▶ DATA PROVIDED:
....................

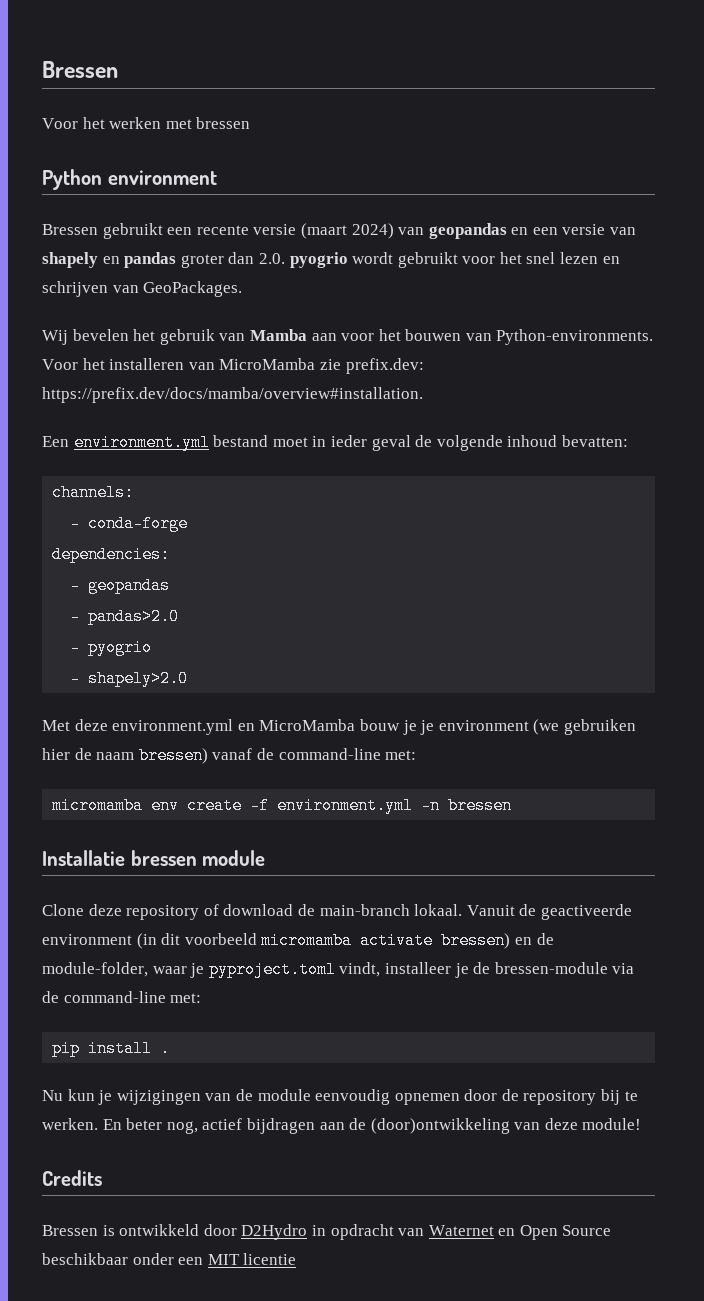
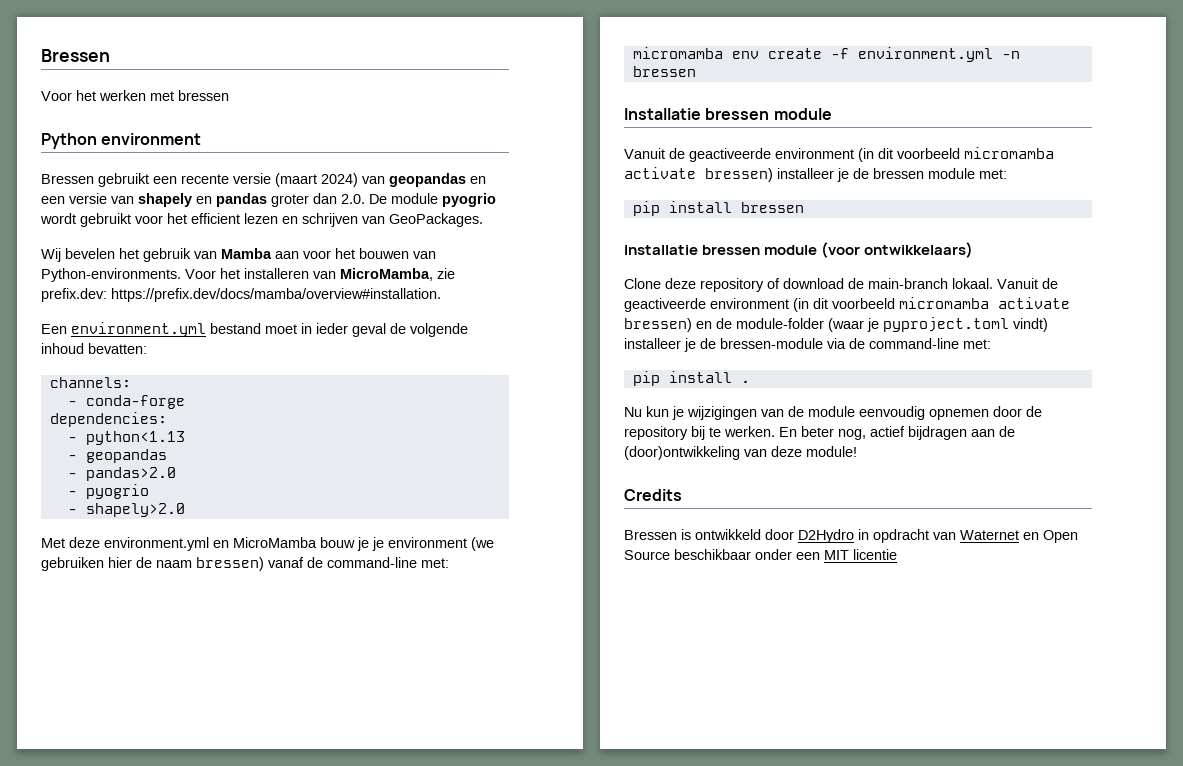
- Bressen gebruikt een recente versie (maart 2024) van geopandas en een versie van shapely en pandas groter dan 2.0. pyogrio wordt gebruikt voor het snel lezen en schrijven van GeoPackages.
+ Bressen gebruikt een recente versie (maart 2024) van geopandas en een versie van shapely en pandas groter dan 2.0. De module pyogrio wordt gebruikt voor het efficient lezen en schrijven van GeoPackages.
- Voor het installeren van MicroMamba zie prefix.dev: https://prefix.dev/docs/mamba/overview#installation.
+ Voor het installeren van MicroMamba, zie prefix.dev: https://prefix.dev/docs/mamba/overview#installation.
+ - python<1.13
+ Vanuit de geactiveerde environment (in dit voorbeeld micromamba activate bressen) installeer je de bressen module met:
+ pip install bressen
+ Installatie bressen module (voor ontwikkelaars)
- Vanuit de geactiveerde environment (in dit voorbeeld micromamba activate bressen) en de module-folder, waar je pyproject.toml vindt, installeer je de bressen-module via de command-line met:
+ Vanuit de geactiveerde environment (in dit voorbeeld micromamba activate bressen) en de module-folder (waar je pyproject.toml vindt) installeer je de bressen-module via de command-line met:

....................

▶ TASK DIRECTIONS: Omit the pictures, then quote the rest of the material above exactly.

▶ ANSWER BELOW:
- Bressen gebruikt een recente versie (maart 2024) van geopandas en een versie van shapely en pandas groter dan 2.0. pyogrio wordt gebruikt voor het snel lezen en schrijven van GeoPackages.
+ Bressen gebruikt een recente versie (maart 2024) van geopandas en een versie van shapely en pandas groter dan 2.0. De module pyogrio wordt gebruikt voor het efficient lezen en schrijven van GeoPackages.
- Voor het installeren van MicroMamba zie prefix.dev: https://prefix.dev/docs/mamba/overview#installation.
+ Voor het installeren van MicroMamba, zie prefix.dev: https://prefix.dev/docs/mamba/overview#installation.
+ - python<1.13
+ Vanuit de geactiveerde environment (in dit voorbeeld micromamba activate bressen) installeer je de bressen module met:
+ pip install bressen
+ Installatie bressen module (voor ontwikkelaars)
- Vanuit de geactiveerde environment (in dit voorbeeld micromamba activate bressen) en de module-folder, waar je pyproject.toml vindt, installeer je de bressen-module via de command-line met:
+ Vanuit de geactiveerde environment (in dit voorbeeld micromamba activate bressen) en de module-folder (waar je pyproject.toml vindt) installeer je de bressen-module via de command-line met:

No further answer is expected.